### AIM OF THE EXERCISE
A faithful copy of the data, pictures omitted, is the required answer.

### TASK MATERIAL
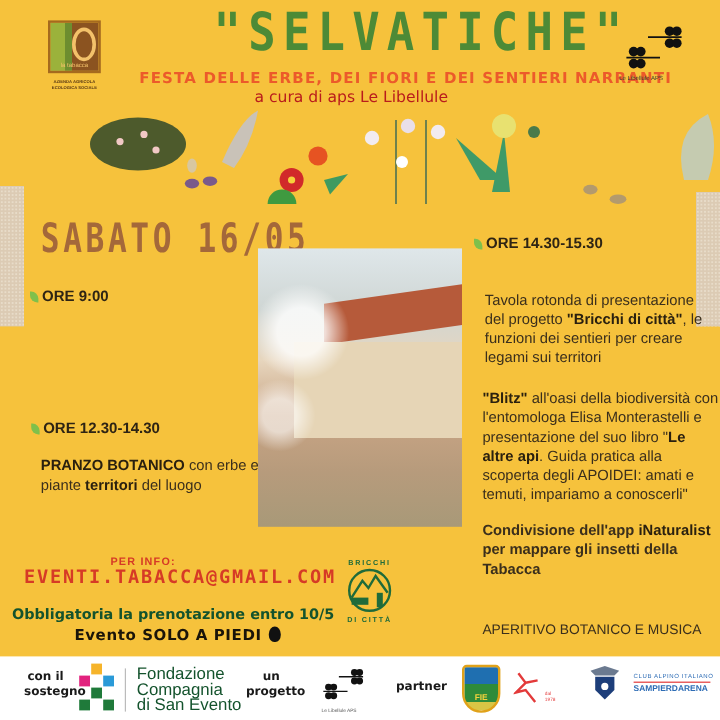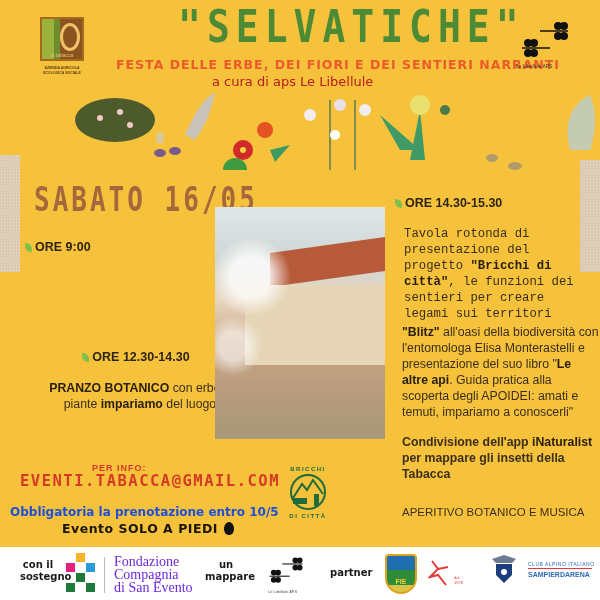"Tavola rotonda di presentazione del" div.body-txt { font-family: Liberation Mono, monospace -> none; margin-top: 16px -> 32px }
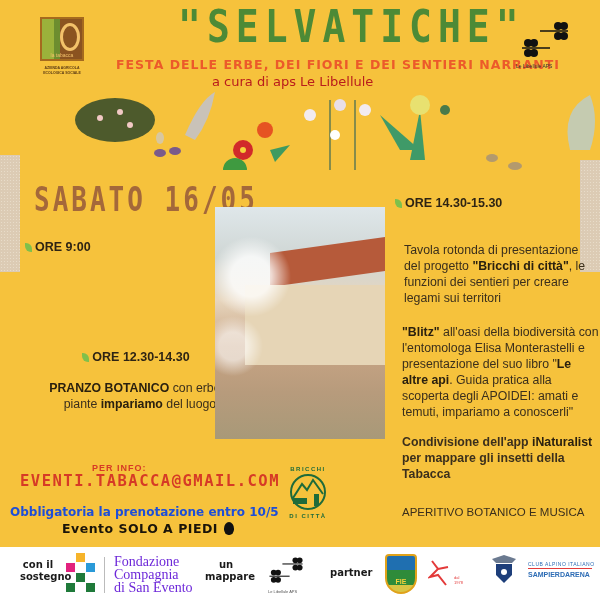"ORE 12.30-14.30" div.abs { left: 41px -> 26px; text-align: center -> none }
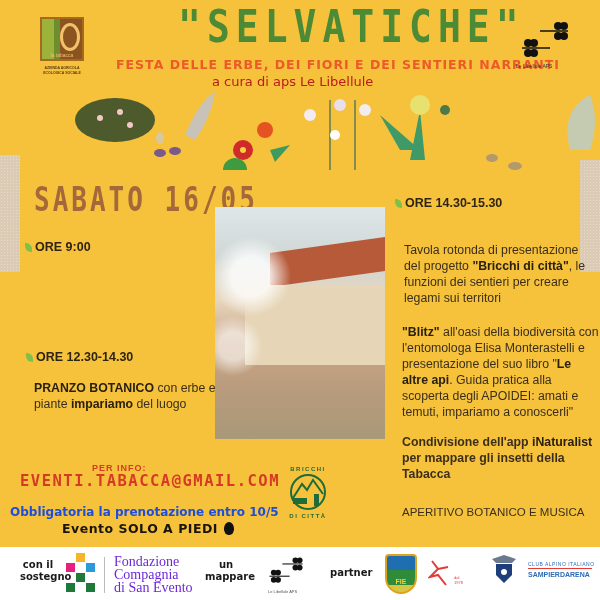"impariamo" b { text: impariamo -> territori }
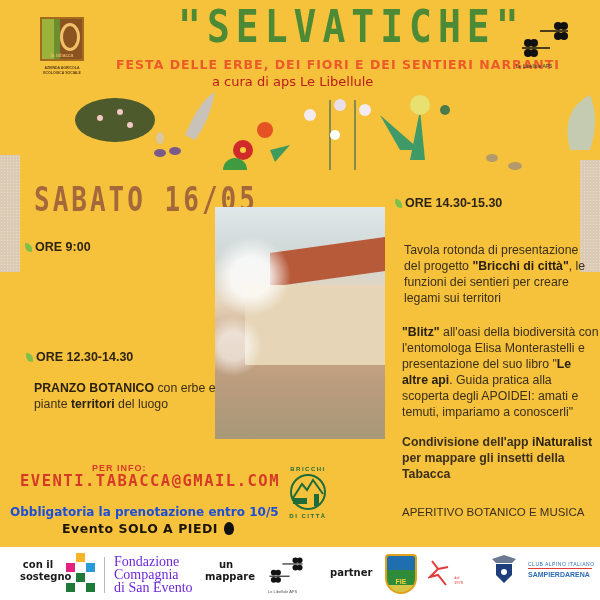"Obbligatoria la prenotazione entro 10/5" .booking { color: #1d4ed8 -> #14532d }
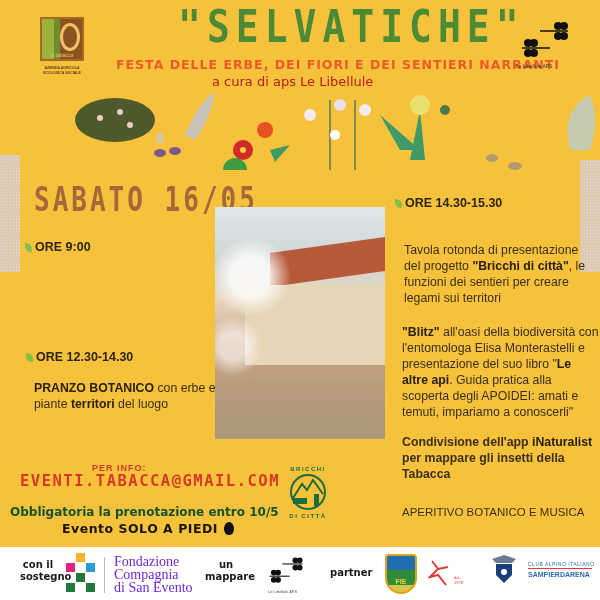"APERITIVO BOTANICO E MUSICA" div.body-txt { margin-top: 9px -> 22px }
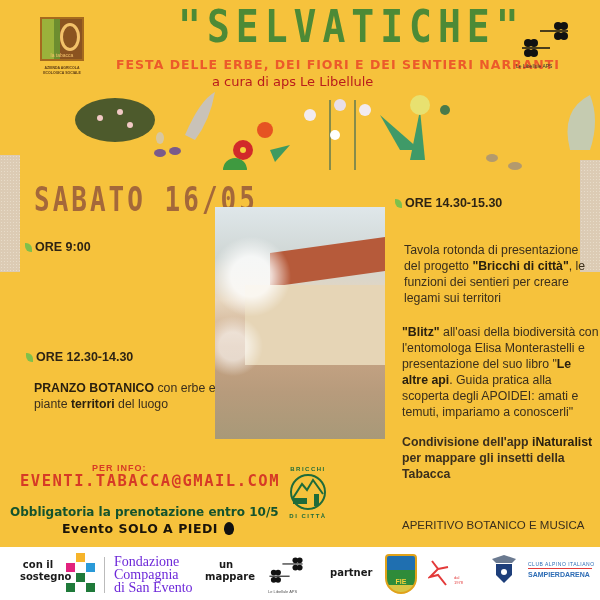"Fondazione" .fond { color: #6d28d9 -> #14532d; font-family: Liberation Serif, serif -> Liberation Sans, sans-serif }
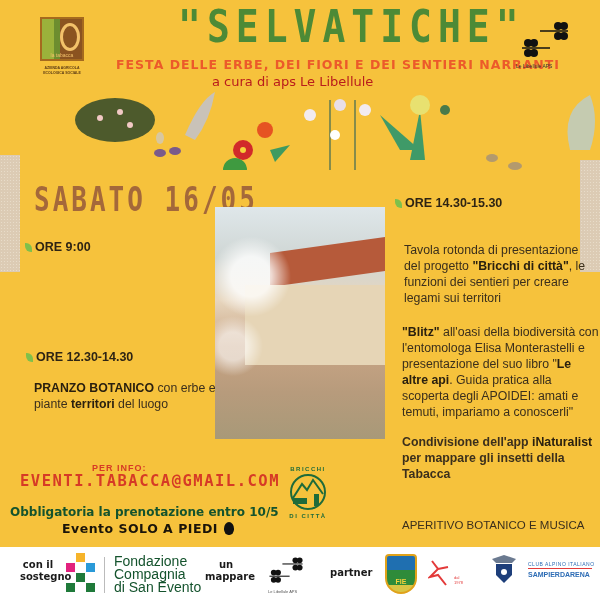"un mappare" div.abs { text: mappare -> progetto }
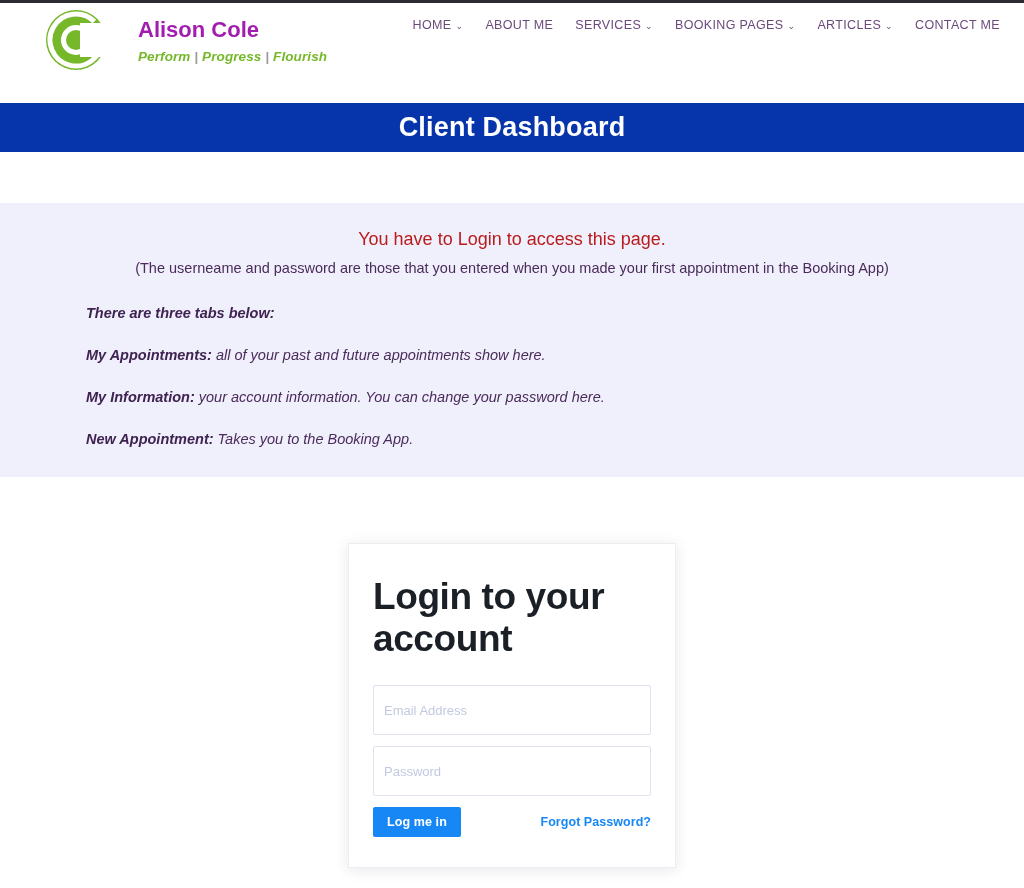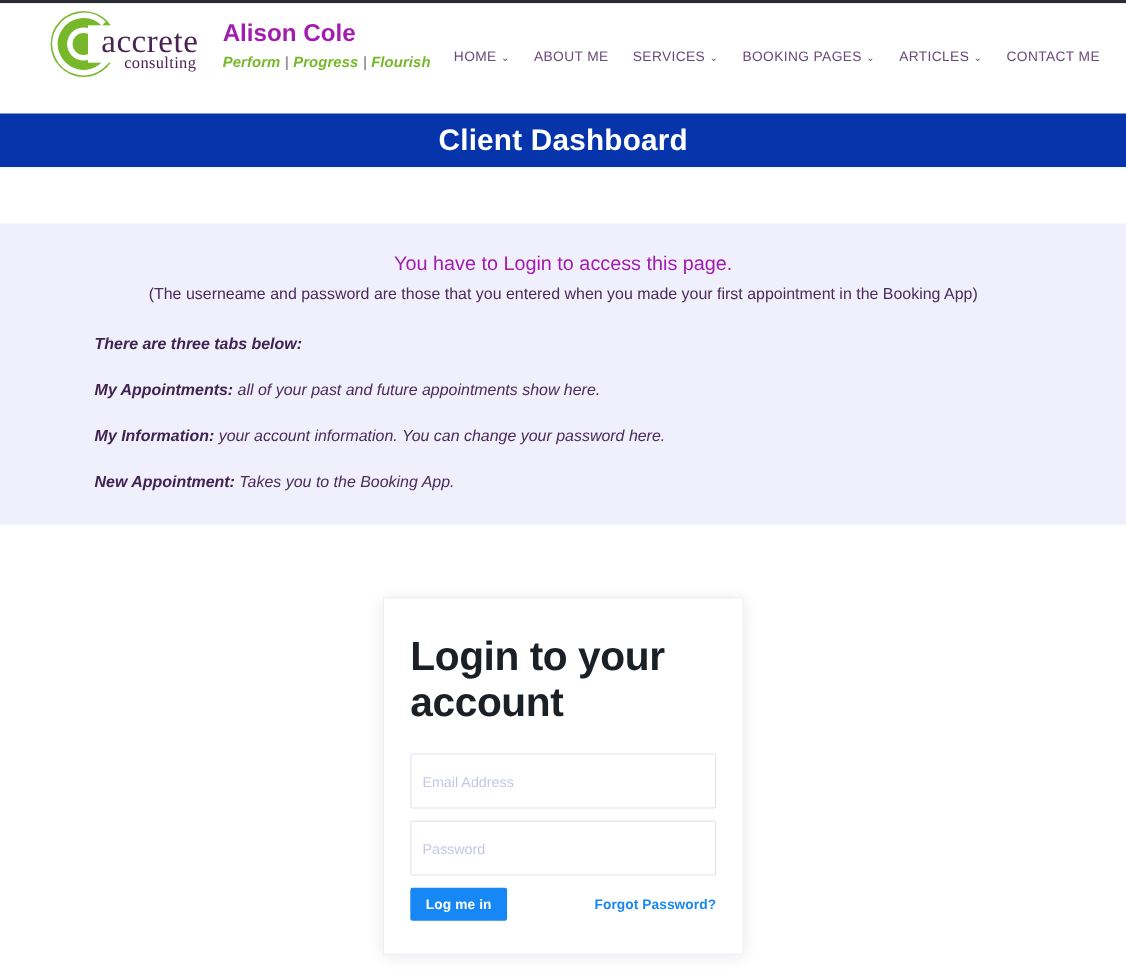"accrete" div.logo-wordmark { html: <div> <span>accrete</span> <span>consulting</span> </div> -> none }
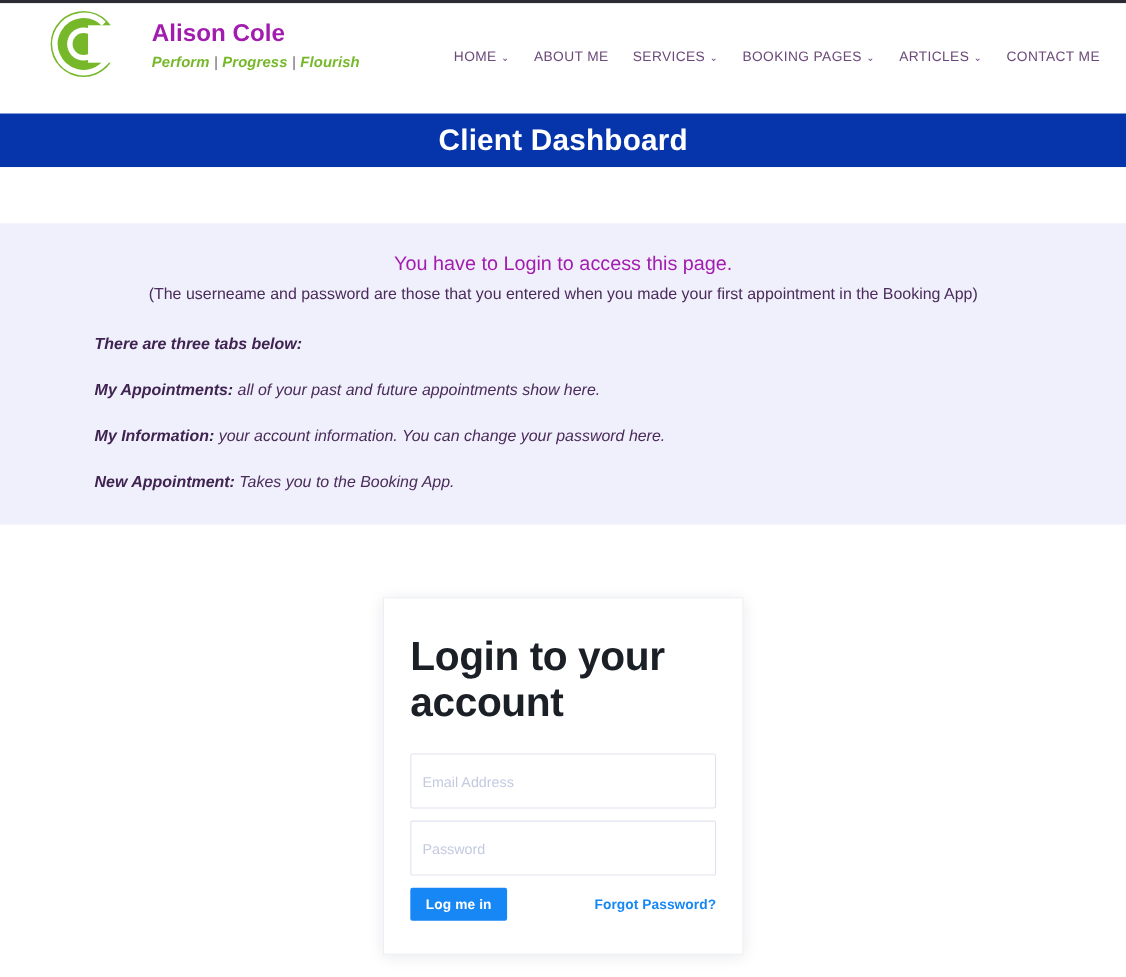"HOME" .main-nav { top: 41px -> 15px }
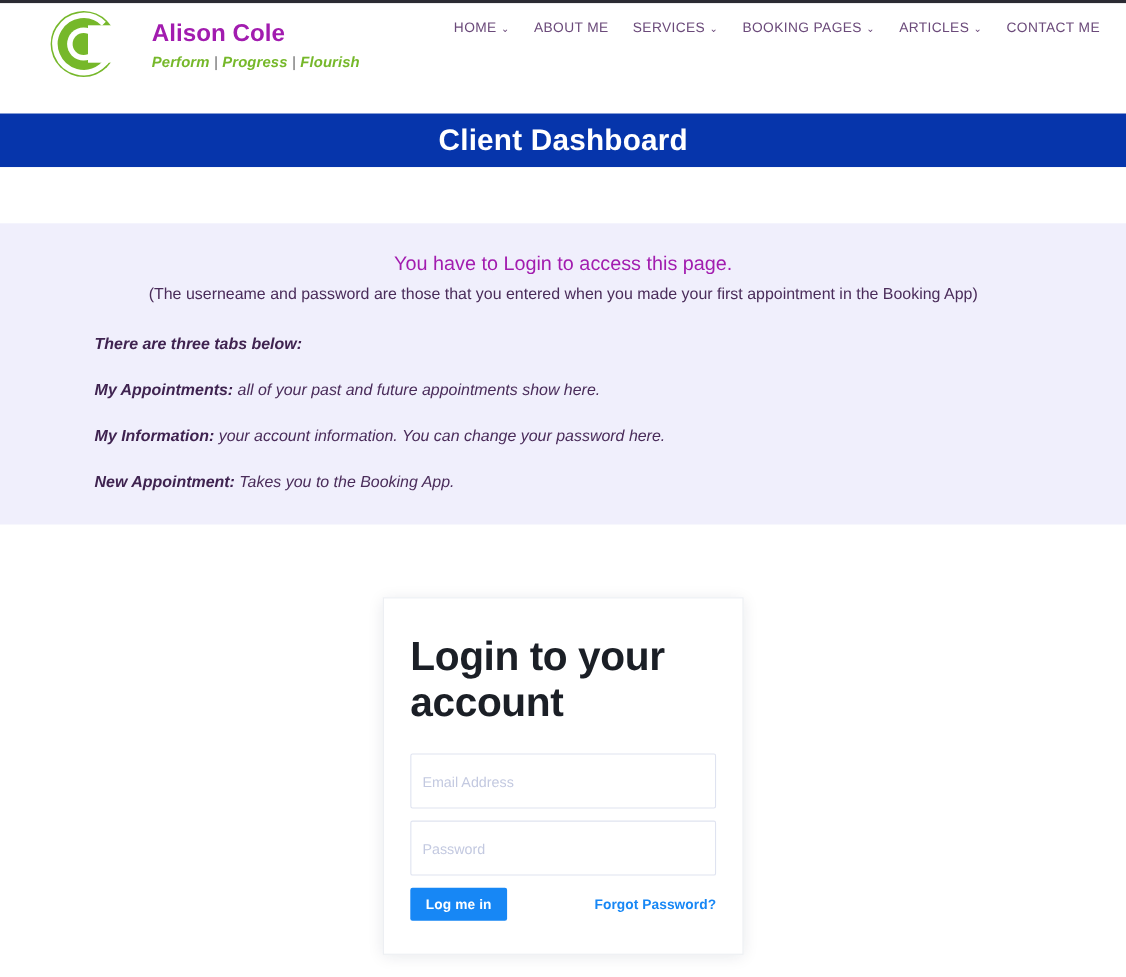"You have to Login to" .notice-line-1 { color: #a21caf -> #b91c1c }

### RESPONSE TO THE TASK
"Tavola rotonda di presentazione del" div.body-txt { font-family: Liberation Mono, monospace -> none; margin-top: 16px -> 32px }
"ORE 12.30-14.30" div.abs { left: 41px -> 26px; text-align: center -> none }
"impariamo" b { text: impariamo -> territori }
"Obbligatoria la prenotazione entro 10/5" .booking { color: #1d4ed8 -> #14532d }
"APERITIVO BOTANICO E MUSICA" div.body-txt { margin-top: 9px -> 22px }
"Fondazione" .fond { color: #6d28d9 -> #14532d; font-family: Liberation Serif, serif -> Liberation Sans, sans-serif }
"un mappare" div.abs { text: mappare -> progetto }
"accrete" div.logo-wordmark { html: <div> <span>accrete</span> <span>consulting</span> </div> -> none }
"HOME" .main-nav { top: 41px -> 15px }
"You have to Login to" .notice-line-1 { color: #a21caf -> #b91c1c }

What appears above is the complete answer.